Tuesday, 1 January 2013

As the year ends


There is a sense of new beginnings as one year rolls over into another. It is as if the canvas has been primed afresh and, gleaming white, awaits the confident brush strokes that will surely follow. The New Year is optimistic and exciting, full of possibilities and new opportunities. Many of those with an interest in birdwatching will be out in the countryside today, with new notebooks at the ready to note down the first song thrush of the year or the first kingfisher or pink-footed goose. Perhaps a hundred or more species will be notched up on the 2013 year-list and tonight birders will boast to their friends and relatives of the day’s achievements.

Of course, nature doesn’t recognise this sudden and wholly artificial transition. Seasons slide slowly from one into another; a run of warmer days suggestive of the distant spring may be tempered by a return to colder conditions. Some creatures respond to these subtleties more readily than others. Perhaps, as in the case of the song thrush delivering his almost jarring notes outside my window as I write this, a run of warmer conditions may trigger activity more correctly associated with spring.

The changing of the year is also an opportunity to look back over the previous 12-months and to reflect on encounters with the natural world. Missed opportunities suggest ideas for the coming year, perhaps places you had meant to visit but not quite made it to. I often use the dark winter evenings as an opportunity to look at maps and read natural history books, making plans for visits to be made the following year. There are species to see and photograph, new places to explore and trips away to be planned. The form that these will take is shaped by the previous year’s encounters, by developing interests in new groups of species or by ideas for pieces of research needed to support new writing projects.

For me then, the year has a distinct pattern, moulded by the seasons and shaped by my interests.
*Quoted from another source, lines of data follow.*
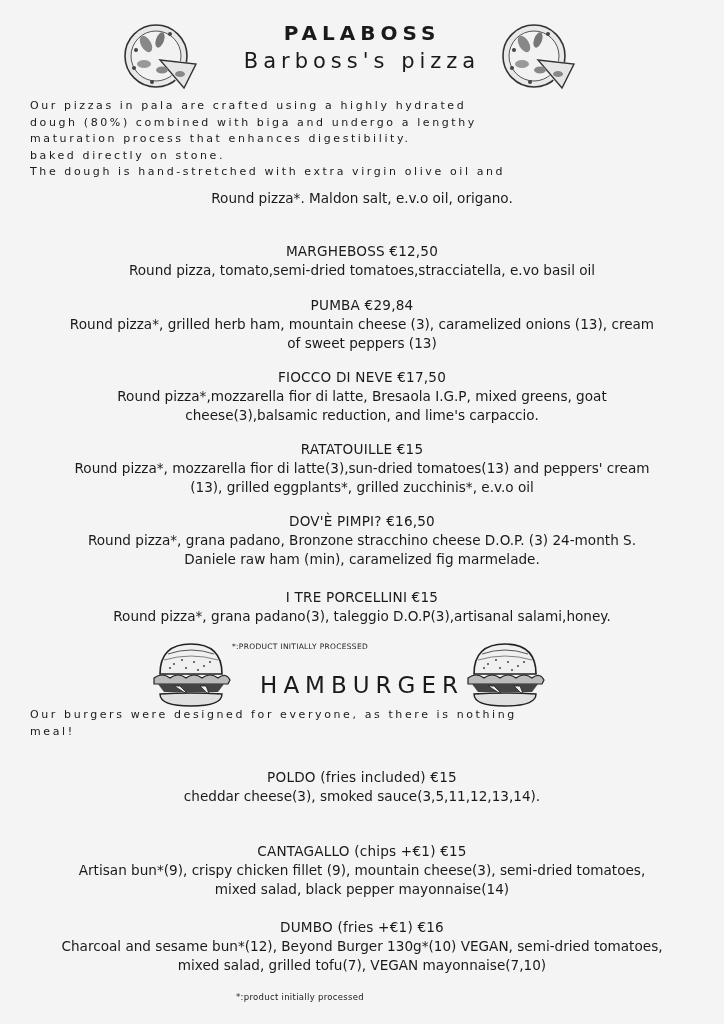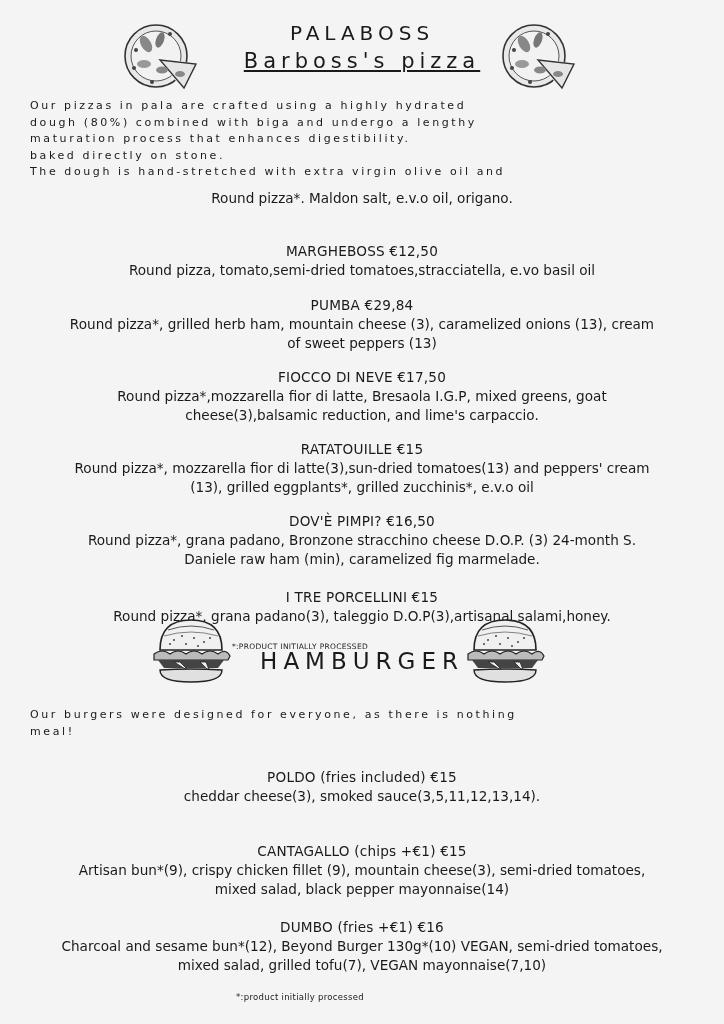"PALABOSS" .hdr .title1 { font-weight: normal -> bold }
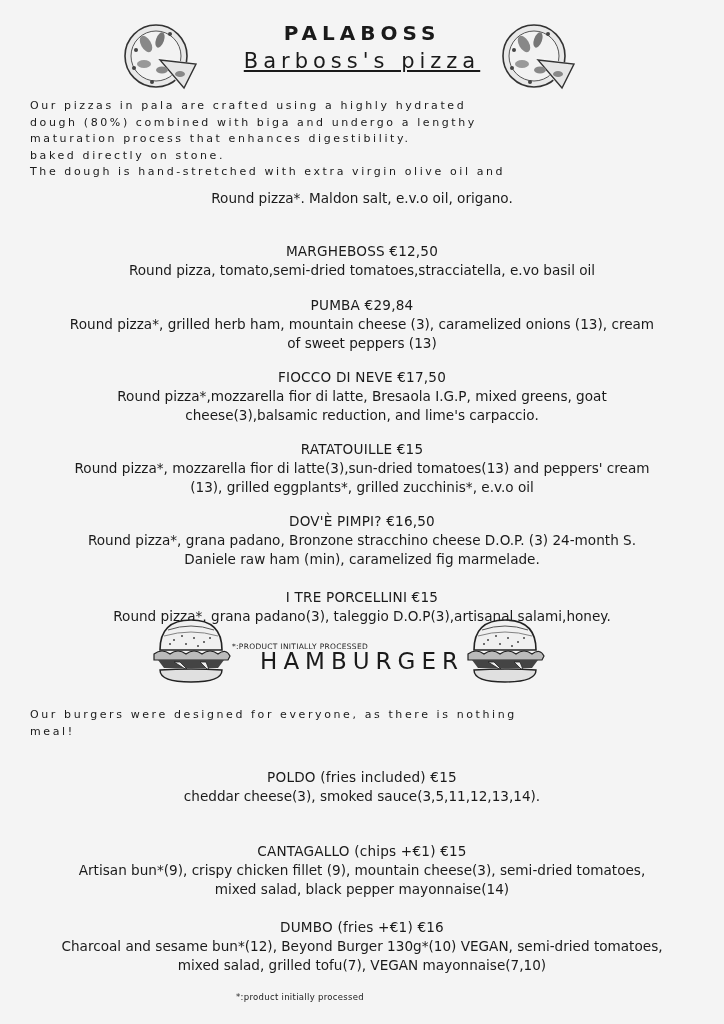"Barboss's pizza" .hdr .title2 { text-decoration: underline -> none }
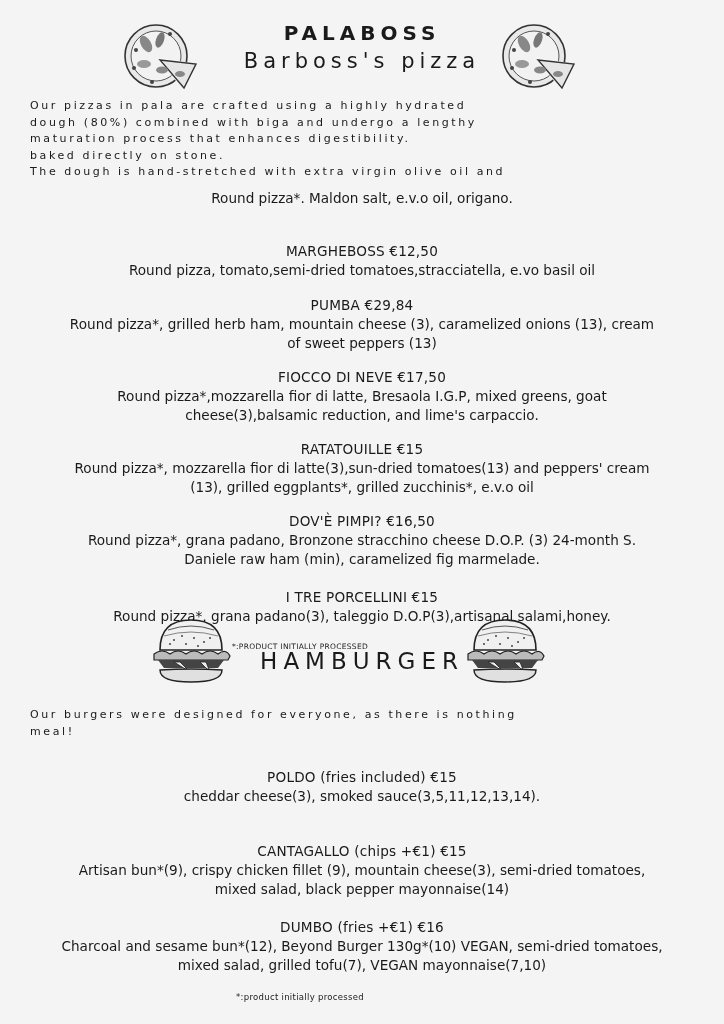"HAMBURGER" .burger-hdr { top: 616px -> 640px }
The New Year delivers an additional bolt of optimism that helps to set up future plans - the old year no longer slipping towards its end but a new year offering new opportunities and the prospect of an approaching spring. The first trips out to pin down the likely locations of nesting long-tailed tits will begin before February’s end, and then it will be the early blackbirds and thrushes that will have my attention. Until then, however, there is time to enjoy what remains of the winter, to take in the visiting waterfowl and to make plans for those summer trips. New Year may be an artificial construct but it provides a welcome boost.